I tried using a number of modeling approaches: Naive Bayes, Random Forest, AdaBoost with Decision Trees, and XGBoost. Surprisingly, Naive Bayes turned out to be the best approach. Given the large number of categorical variables, which I one-hot encoded, I found Bernoulli Naive Bayes to be the most effective. The F1 score for this model (after tuning) was 0.44, compared to 0.25 for random guessing. This isn’t great, but it is an improvement.
Interpretation
I generated a classification report to better understand how the model was working. While the model had decent recall, it had a high chance of classifying concurrent classifications as conflicting ones.

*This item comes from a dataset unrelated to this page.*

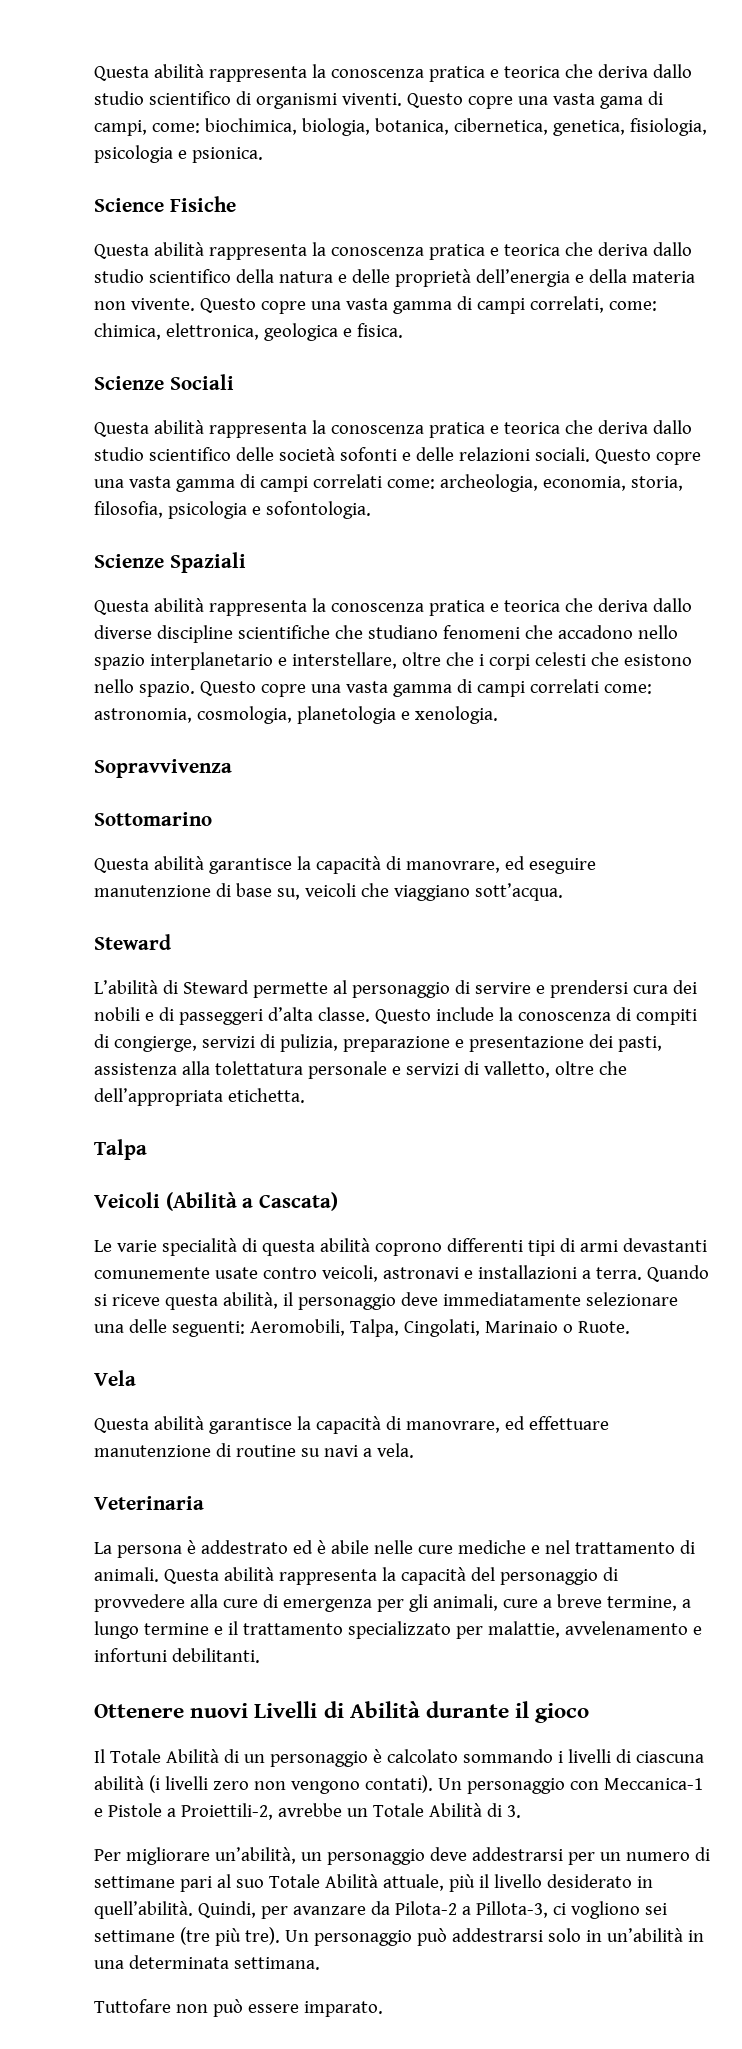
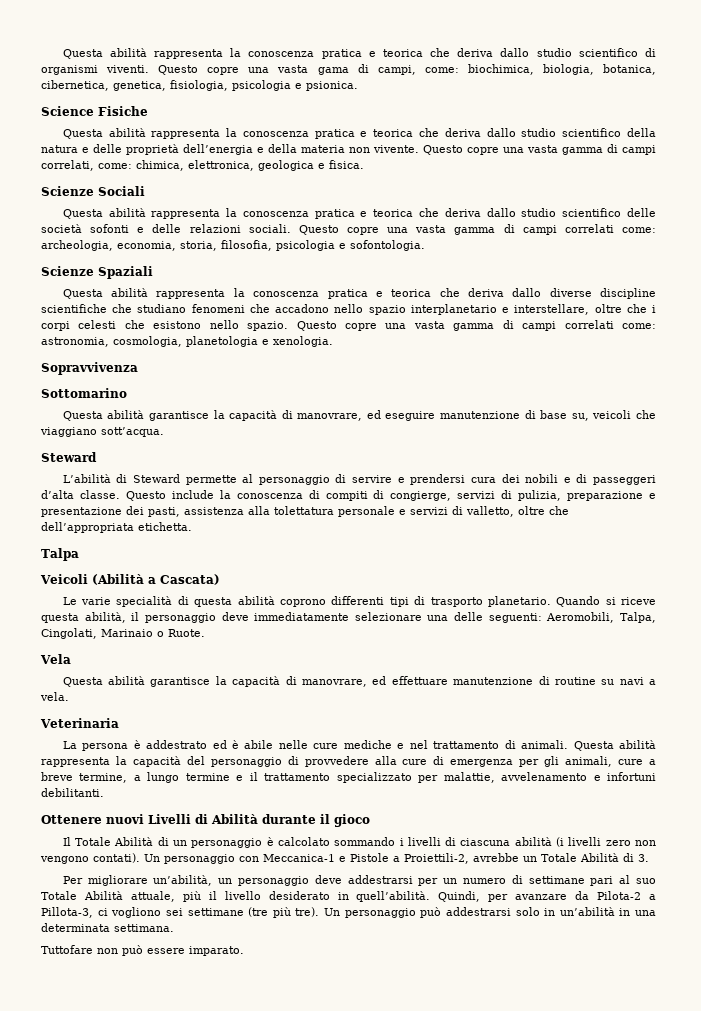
[579,1238,707,1252] [94,1265,642,1282] armi devastanti comunemente usate contro veicoli, astronavi e installazioni a terra. -> [430,596,551,607] trasporto planetario.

The feature probabilities from the model yeilded three insights into the features that have the biggest discrepancies between classes:
- Gene variant is present in other genetic databases
- Gene variant is associated with an unnamed disease
- Gene variant is associated with hereditary cancer risk
These insights could be useful for directing research on gene variants that are likely to be difficult to classify.
Conclusion
This project gave me a good taste for what it is like to come in as a data scientist and work an a wholly unfamiliar problem. Ultimately, I believe that there is more room for improving the model, possibly by changing the evaluation metric or by cleaning the data differently. That said, I am not surprised that the messiness in our genes might make it hard for us to make any predictions about them.